Tuesday, March 23, 2010

The Dangers Of GroupBy

I had a complex join (three tables) with a group by and a where cause with three conditions. It seemed to be working, until I added more data; I eventually narrowed problem down to just a single table. Consider this query:

SELECT w.user_id, w.some_date, w.id
FROM mytable w
GROUP BY w.user_id

id is the primary key. That query returns all the data:

user_id some_date id
1 2010-02-01 1
5 2010-02-02 2
1 NULL 3
1 2010-03-22 4
1 2010-03-24 5

I'm only interested in the record with the latest date for each user, so I add a MAX on some_date and GROUP BY user_id:

SELECT w.user_id, MAX(w.some_date), w.id
FROM mytable w
GROUP BY w.user_id

That gives:

user_id MAX( w.some_date ) id
1 2010-03-24 1
5 2010-02-02 2

Hang on! The dates are right, but 2010-03-24 is from id=5, not id=1. The some_date column has been max-ed in isolation.

This issue is explained in an excellent two-part article: part1 part2

In fact it is so excellent I didn't fully understand it, and am going to re-read it three times a day until I do. I really need to understand it because, as the author shows, it is very easy to get correct answers from a query on your test data, pass all your unit tests, and deliver something that goes wrong when one more record is added.

My query is simpler than the one in his example, but after many tries I cannot find a solution. The "join(...)as d" syntax does not seem to work in MySQL or I am not using it correctly. It seems what I'm trying to do is very basic, so I do not understand why I cannot find more advice on the subject. I'm open to suggestions!
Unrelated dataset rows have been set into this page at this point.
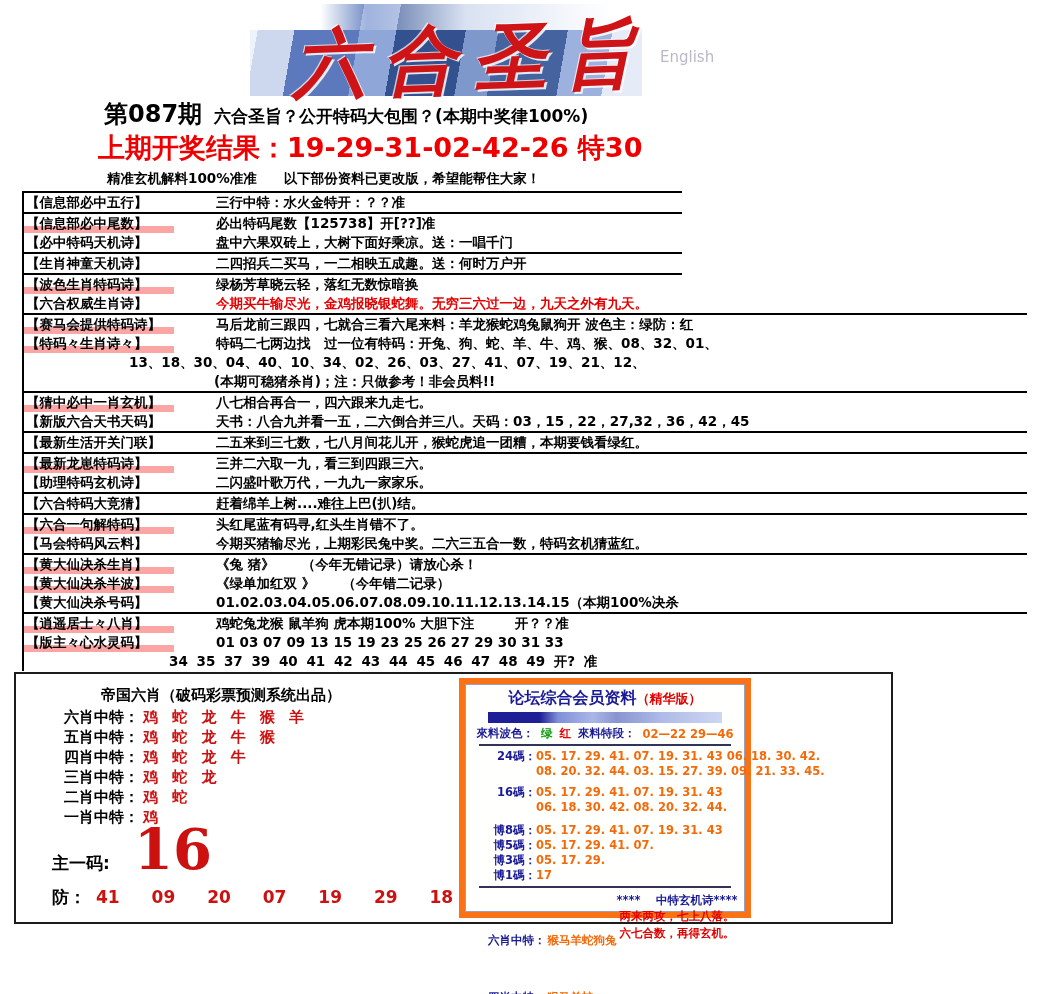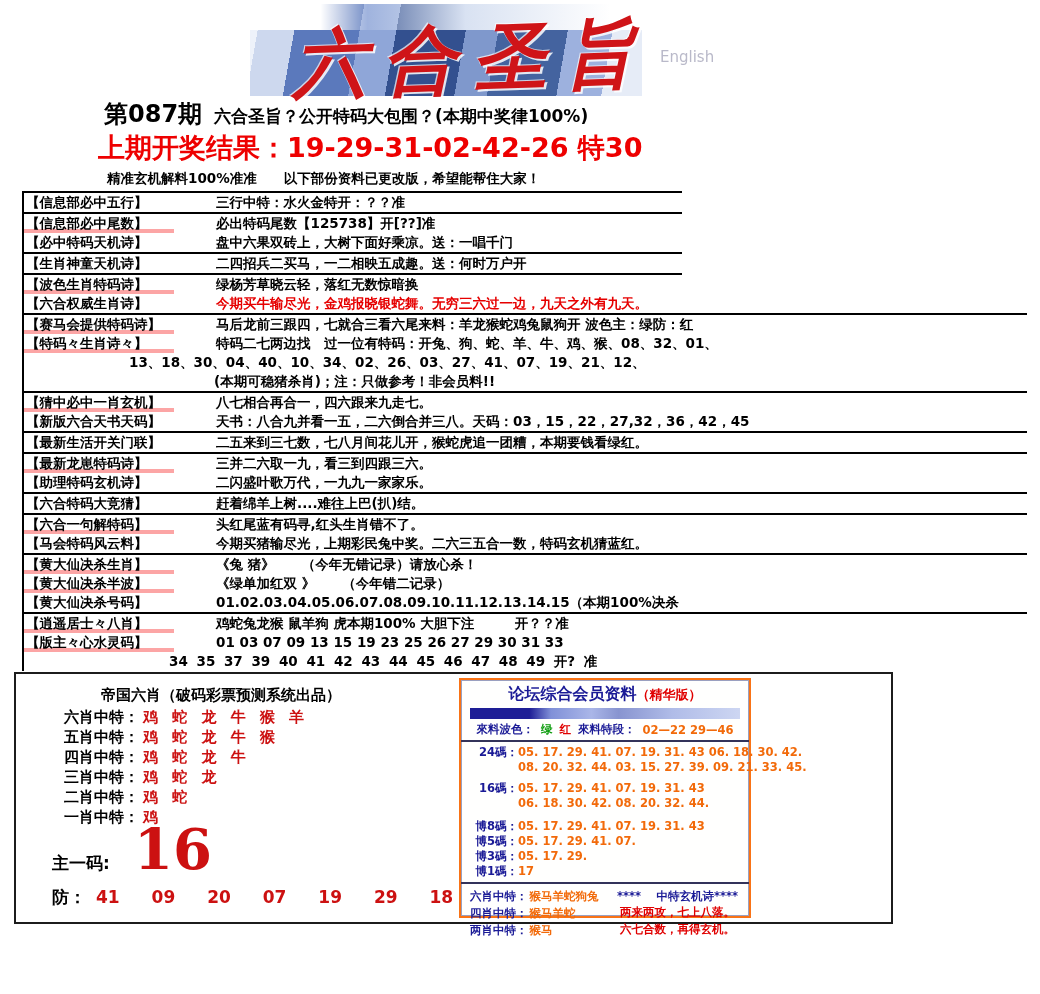"【信息部必中尾数】" .tlabel.lb { border-bottom: 4px solid #fca5a5 -> 7px solid #fca5a5 }
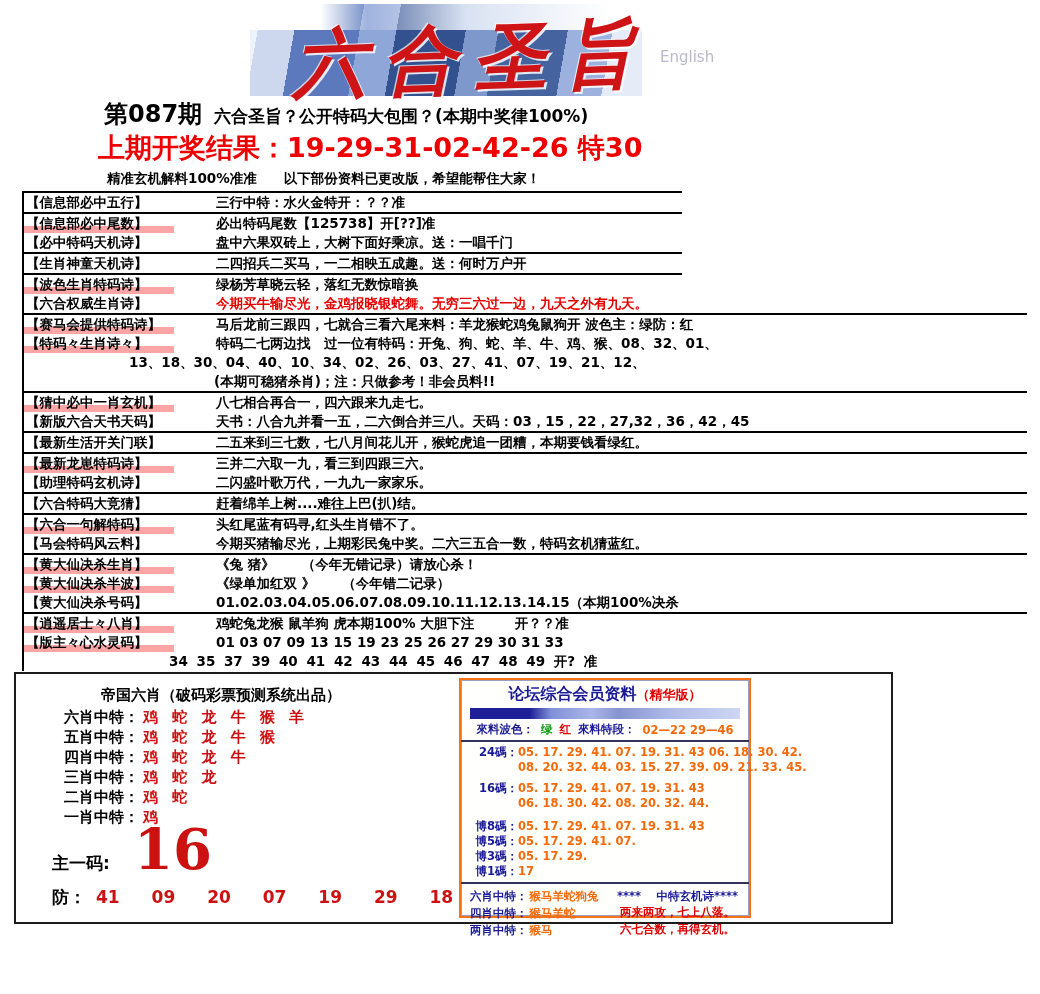"论坛综合会员资料（精华版）" .forum-box { border: 2px solid #f97316 -> 6px solid #f97316; padding: 4px 9px -> 4px 23px }
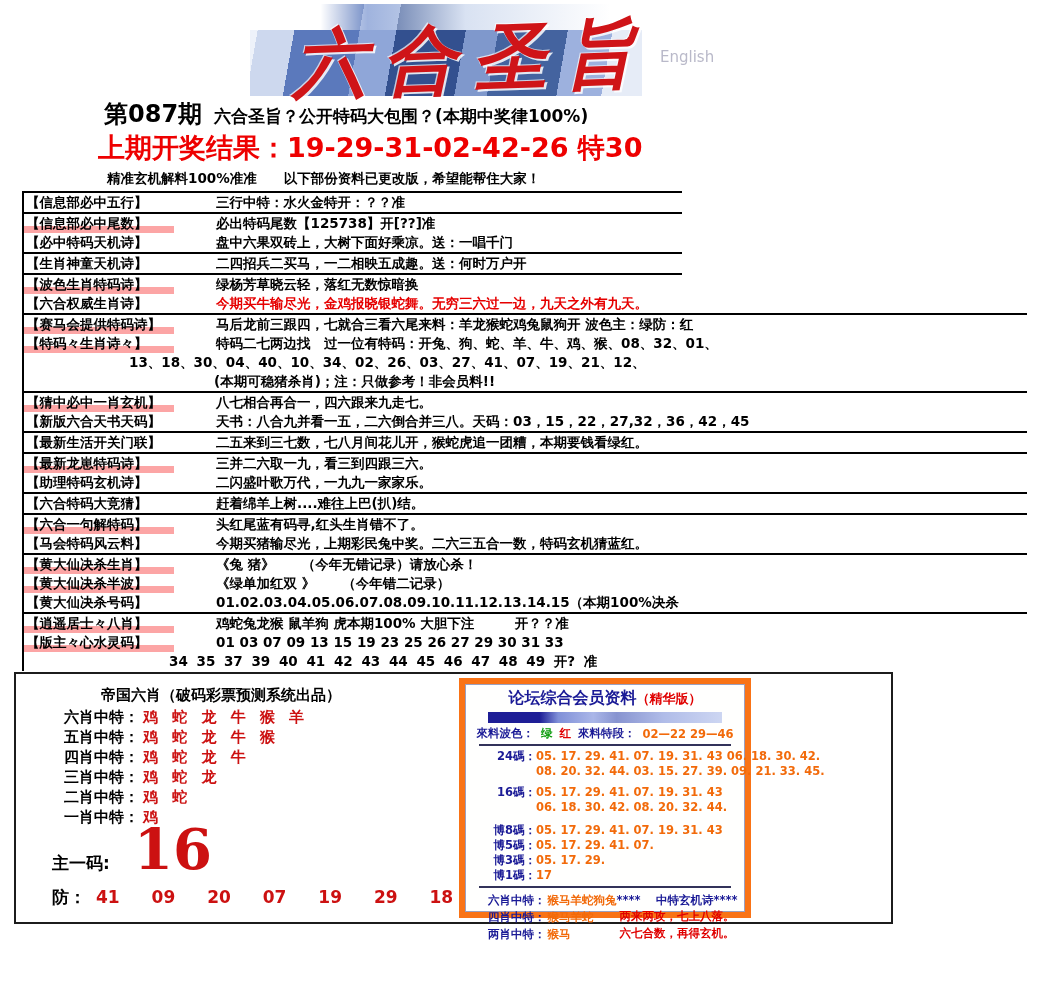"六肖中特： 猴马羊蛇狗兔" .z-row { margin-top: none -> 40px }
(For the moment I'm going to give up, do a simpler query and have PHP process the results to get the data I actually want.)


Keith said...

Not sure what you're trying to do, but Ben Forta's little "MySQL Crash Course" book (2005) has been exceptionally popular -- apparently seven reprintings in two and a half years -- because it explains the gotchas of joins, and the like, so clearly and simply.

Anonymous said...

Your ID isn't in the GROUP_BY, so it will be taken randomly (from the first row it encounters). You will need to rewrite your query to actually find the latest date (in a sub-query) and then select data from that record.


darren said...

Thanks Anonymous. The comments on the page you give are also useful, as they appear to introduce a method that is both clearer and more efficient.

(For the moment I'm happy with my PHP solution.)

Thanks for the suggestion Keith. I've just been reading the Amazon reviews and it is described as an excellent beginner book, but doesn't cover anything advanced. (I cannot work out a way to find out if will tell me anything I don't know without actually buying and reading it :-)